▸ **WORK INSTRUCTION**
List every line in this data where the string "relative" occurs.

....

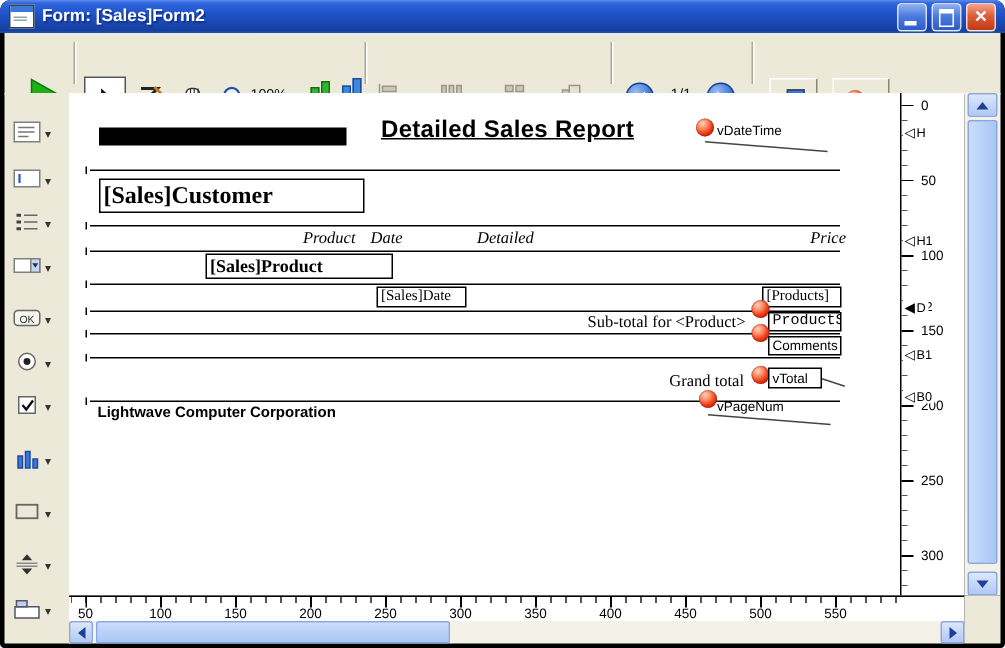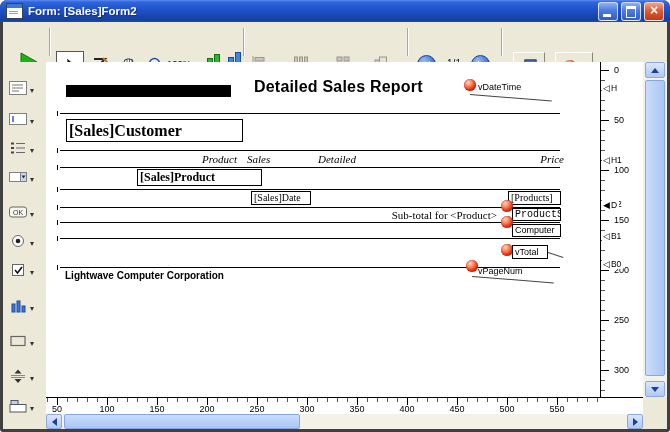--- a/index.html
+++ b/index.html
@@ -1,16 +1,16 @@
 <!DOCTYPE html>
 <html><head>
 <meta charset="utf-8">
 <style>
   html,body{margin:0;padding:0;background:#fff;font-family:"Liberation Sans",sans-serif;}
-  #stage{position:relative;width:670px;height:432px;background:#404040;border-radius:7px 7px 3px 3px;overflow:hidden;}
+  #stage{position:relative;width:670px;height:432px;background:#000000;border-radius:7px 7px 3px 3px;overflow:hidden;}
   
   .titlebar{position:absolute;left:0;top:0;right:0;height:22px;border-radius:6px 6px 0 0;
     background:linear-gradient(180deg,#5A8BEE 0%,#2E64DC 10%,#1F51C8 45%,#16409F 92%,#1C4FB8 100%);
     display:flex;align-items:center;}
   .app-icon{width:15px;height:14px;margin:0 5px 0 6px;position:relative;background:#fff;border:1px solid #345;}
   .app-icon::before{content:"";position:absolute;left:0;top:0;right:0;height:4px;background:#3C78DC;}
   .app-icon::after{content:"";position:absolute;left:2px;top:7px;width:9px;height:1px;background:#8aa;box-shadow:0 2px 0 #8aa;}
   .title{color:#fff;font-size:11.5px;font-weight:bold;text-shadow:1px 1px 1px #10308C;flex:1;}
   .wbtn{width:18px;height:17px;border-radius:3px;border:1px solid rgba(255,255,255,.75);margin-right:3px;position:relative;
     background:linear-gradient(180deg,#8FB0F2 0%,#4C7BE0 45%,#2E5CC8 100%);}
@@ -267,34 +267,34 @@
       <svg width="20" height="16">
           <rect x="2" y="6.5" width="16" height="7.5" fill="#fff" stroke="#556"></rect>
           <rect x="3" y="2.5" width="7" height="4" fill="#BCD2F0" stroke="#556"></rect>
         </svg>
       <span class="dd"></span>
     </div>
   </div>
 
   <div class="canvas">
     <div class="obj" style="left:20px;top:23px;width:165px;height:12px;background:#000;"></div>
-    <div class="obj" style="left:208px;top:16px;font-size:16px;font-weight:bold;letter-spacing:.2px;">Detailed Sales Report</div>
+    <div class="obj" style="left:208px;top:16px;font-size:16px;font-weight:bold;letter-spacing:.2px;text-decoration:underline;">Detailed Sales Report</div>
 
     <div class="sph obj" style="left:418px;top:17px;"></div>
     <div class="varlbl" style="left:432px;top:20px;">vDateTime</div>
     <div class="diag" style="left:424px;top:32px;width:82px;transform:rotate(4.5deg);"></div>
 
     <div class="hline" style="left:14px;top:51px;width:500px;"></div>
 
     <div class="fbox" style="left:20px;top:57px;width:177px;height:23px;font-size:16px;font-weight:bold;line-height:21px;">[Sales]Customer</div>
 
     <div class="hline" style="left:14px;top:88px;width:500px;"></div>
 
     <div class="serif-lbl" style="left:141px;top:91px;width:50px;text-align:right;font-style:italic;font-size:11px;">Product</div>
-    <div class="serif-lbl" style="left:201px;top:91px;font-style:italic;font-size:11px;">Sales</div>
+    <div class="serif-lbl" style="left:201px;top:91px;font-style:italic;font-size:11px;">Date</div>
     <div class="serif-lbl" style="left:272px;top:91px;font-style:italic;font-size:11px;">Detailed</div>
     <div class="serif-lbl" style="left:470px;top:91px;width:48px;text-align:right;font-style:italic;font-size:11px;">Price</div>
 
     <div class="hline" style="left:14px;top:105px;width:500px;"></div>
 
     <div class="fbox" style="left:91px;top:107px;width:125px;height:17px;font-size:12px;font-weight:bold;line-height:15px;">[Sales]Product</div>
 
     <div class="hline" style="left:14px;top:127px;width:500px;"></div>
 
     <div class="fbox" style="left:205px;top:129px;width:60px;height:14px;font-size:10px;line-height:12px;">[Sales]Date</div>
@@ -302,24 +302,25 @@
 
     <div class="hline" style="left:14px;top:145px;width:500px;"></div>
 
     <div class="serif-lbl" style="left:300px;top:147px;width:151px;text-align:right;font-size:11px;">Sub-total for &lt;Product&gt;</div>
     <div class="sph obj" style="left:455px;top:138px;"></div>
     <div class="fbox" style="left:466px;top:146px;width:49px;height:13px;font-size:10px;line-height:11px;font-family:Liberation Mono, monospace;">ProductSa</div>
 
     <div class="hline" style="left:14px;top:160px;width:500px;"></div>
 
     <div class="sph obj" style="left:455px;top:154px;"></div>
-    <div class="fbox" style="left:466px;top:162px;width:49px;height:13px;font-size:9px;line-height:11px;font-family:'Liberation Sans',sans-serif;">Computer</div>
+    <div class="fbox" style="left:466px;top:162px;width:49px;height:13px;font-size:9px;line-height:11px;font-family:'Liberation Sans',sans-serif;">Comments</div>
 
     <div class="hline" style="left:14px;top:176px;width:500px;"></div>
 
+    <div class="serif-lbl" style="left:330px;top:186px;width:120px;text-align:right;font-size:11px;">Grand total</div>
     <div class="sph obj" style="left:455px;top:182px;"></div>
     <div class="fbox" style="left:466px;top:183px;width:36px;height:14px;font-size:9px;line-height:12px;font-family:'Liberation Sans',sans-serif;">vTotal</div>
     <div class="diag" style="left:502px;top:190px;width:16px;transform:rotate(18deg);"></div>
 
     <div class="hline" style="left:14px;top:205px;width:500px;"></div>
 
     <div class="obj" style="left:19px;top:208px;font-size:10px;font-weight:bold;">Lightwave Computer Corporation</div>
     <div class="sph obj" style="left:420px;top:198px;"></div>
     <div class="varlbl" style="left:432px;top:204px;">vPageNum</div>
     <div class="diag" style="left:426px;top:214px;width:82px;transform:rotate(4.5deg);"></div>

....

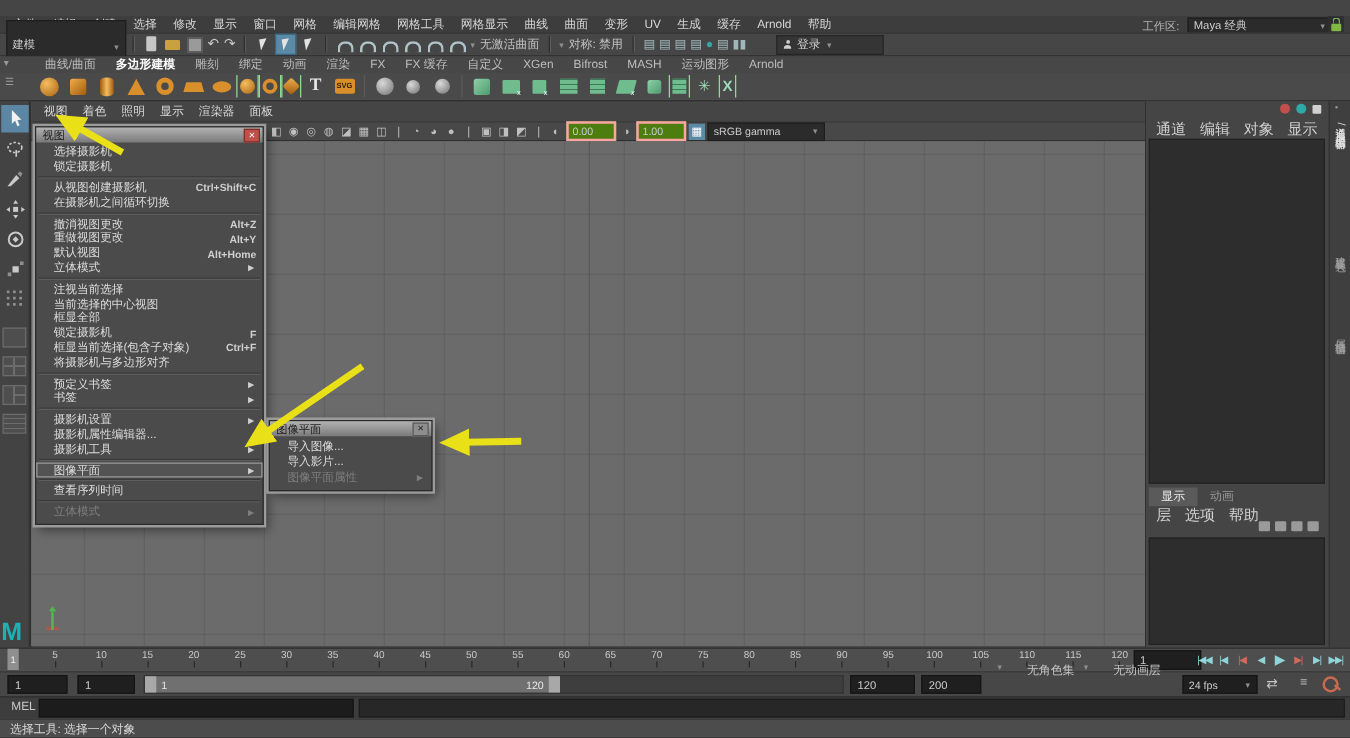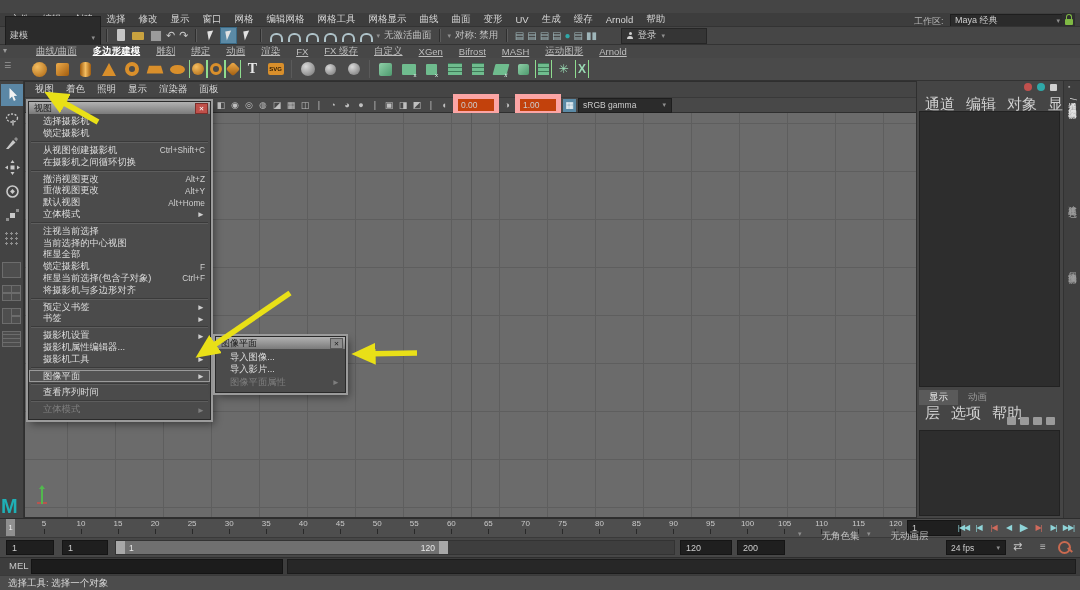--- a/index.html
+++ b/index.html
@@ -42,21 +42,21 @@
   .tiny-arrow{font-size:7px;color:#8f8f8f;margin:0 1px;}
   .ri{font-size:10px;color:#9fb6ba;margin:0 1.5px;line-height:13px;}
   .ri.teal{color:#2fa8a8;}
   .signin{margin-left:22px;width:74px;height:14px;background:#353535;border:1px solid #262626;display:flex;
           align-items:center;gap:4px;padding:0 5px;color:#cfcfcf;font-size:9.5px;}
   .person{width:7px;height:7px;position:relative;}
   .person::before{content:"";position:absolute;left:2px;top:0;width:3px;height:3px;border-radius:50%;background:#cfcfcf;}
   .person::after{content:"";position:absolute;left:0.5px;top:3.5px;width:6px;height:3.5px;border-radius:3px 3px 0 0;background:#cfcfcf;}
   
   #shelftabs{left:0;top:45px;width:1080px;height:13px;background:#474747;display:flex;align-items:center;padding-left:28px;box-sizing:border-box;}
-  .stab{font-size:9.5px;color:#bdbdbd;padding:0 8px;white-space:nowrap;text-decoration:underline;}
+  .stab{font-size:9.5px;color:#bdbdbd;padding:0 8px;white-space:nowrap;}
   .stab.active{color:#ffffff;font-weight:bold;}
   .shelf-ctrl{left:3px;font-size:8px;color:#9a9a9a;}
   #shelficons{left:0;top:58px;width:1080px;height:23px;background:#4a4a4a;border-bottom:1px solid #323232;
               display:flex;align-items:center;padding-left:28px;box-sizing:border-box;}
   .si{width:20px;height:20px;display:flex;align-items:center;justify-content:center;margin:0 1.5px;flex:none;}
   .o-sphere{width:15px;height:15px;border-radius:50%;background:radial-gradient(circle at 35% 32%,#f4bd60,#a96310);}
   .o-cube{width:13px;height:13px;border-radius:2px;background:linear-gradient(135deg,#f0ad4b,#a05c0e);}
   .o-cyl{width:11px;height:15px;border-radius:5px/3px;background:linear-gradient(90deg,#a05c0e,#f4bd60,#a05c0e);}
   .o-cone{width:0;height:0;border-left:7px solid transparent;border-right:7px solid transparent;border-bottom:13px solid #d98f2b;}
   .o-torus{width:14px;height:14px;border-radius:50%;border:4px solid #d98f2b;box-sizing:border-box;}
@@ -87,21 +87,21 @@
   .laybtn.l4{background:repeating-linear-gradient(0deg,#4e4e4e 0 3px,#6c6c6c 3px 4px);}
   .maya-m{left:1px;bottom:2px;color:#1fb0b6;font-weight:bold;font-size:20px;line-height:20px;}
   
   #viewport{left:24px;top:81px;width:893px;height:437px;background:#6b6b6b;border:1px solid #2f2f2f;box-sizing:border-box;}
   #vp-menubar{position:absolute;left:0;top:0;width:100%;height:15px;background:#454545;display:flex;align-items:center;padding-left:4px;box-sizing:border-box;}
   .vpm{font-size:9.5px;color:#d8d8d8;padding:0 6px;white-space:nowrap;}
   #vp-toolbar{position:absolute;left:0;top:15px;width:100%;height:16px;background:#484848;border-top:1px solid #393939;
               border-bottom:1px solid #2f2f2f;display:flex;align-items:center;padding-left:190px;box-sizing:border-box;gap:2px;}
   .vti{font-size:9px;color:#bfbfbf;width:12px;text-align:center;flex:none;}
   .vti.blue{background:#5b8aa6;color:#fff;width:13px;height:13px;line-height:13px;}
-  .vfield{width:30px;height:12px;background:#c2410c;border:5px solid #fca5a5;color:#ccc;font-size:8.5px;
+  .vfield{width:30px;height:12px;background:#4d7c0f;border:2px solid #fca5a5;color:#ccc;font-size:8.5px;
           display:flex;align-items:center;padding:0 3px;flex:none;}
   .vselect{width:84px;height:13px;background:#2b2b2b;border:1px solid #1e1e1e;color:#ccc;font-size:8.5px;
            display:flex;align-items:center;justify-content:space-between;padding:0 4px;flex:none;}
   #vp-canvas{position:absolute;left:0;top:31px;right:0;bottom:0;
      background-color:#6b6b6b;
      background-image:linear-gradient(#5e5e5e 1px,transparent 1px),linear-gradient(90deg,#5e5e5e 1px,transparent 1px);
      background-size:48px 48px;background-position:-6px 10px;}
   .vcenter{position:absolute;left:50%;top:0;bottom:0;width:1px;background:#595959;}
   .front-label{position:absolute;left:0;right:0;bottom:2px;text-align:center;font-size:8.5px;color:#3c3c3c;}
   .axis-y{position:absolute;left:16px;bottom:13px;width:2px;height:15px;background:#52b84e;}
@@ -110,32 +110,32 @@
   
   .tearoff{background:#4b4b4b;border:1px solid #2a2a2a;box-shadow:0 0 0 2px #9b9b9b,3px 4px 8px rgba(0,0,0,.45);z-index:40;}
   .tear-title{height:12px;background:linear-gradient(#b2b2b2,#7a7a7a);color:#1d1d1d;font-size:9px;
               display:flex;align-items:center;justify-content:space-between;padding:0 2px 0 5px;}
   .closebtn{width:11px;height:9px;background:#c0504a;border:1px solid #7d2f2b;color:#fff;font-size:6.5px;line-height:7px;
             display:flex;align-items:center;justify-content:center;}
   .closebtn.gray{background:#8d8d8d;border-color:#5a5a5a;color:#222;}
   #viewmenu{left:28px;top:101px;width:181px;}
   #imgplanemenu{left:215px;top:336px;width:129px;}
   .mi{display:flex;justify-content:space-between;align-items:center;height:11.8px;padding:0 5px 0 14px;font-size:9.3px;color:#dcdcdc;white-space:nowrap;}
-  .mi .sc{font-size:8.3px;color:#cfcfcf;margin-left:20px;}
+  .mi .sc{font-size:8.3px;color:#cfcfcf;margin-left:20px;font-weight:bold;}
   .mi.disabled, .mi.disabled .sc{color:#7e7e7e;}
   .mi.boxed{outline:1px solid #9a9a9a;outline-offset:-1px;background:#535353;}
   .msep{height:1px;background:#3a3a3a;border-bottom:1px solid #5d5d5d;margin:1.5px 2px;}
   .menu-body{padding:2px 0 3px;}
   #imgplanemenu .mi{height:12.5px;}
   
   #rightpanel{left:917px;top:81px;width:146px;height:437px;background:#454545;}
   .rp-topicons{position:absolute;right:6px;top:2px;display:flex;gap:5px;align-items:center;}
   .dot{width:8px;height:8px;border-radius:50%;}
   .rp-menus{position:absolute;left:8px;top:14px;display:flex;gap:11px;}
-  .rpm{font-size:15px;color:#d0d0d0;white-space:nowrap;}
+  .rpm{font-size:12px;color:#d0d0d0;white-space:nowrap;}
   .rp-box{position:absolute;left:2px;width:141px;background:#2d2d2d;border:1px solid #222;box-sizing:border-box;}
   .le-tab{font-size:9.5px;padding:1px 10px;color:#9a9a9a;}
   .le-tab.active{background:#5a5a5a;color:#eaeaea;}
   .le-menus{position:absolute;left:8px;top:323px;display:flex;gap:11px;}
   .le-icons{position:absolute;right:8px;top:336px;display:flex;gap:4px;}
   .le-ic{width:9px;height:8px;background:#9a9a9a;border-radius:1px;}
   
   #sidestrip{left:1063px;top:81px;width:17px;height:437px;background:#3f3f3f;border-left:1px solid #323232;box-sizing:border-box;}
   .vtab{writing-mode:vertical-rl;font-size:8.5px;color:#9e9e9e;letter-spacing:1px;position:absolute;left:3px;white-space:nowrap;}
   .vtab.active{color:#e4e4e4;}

....

▸ **RESULT OF THIS EXERCISE**
-  #stage{position:relative;width:670px;height:432px;background:#404040;border-radius:7px 7px 3px 3px;overflow:hidden;}
+  #stage{position:relative;width:670px;height:432px;background:#000000;border-radius:7px 7px 3px 3px;overflow:hidden;}
   .app-icon{width:15px;height:14px;margin:0 5px 0 6px;position:relative;background:#fff;border:1px solid #345;}
   .wbtn{width:18px;height:17px;border-radius:3px;border:1px solid rgba(255,255,255,.75);margin-right:3px;position:relative;
   .person{width:7px;height:7px;position:relative;}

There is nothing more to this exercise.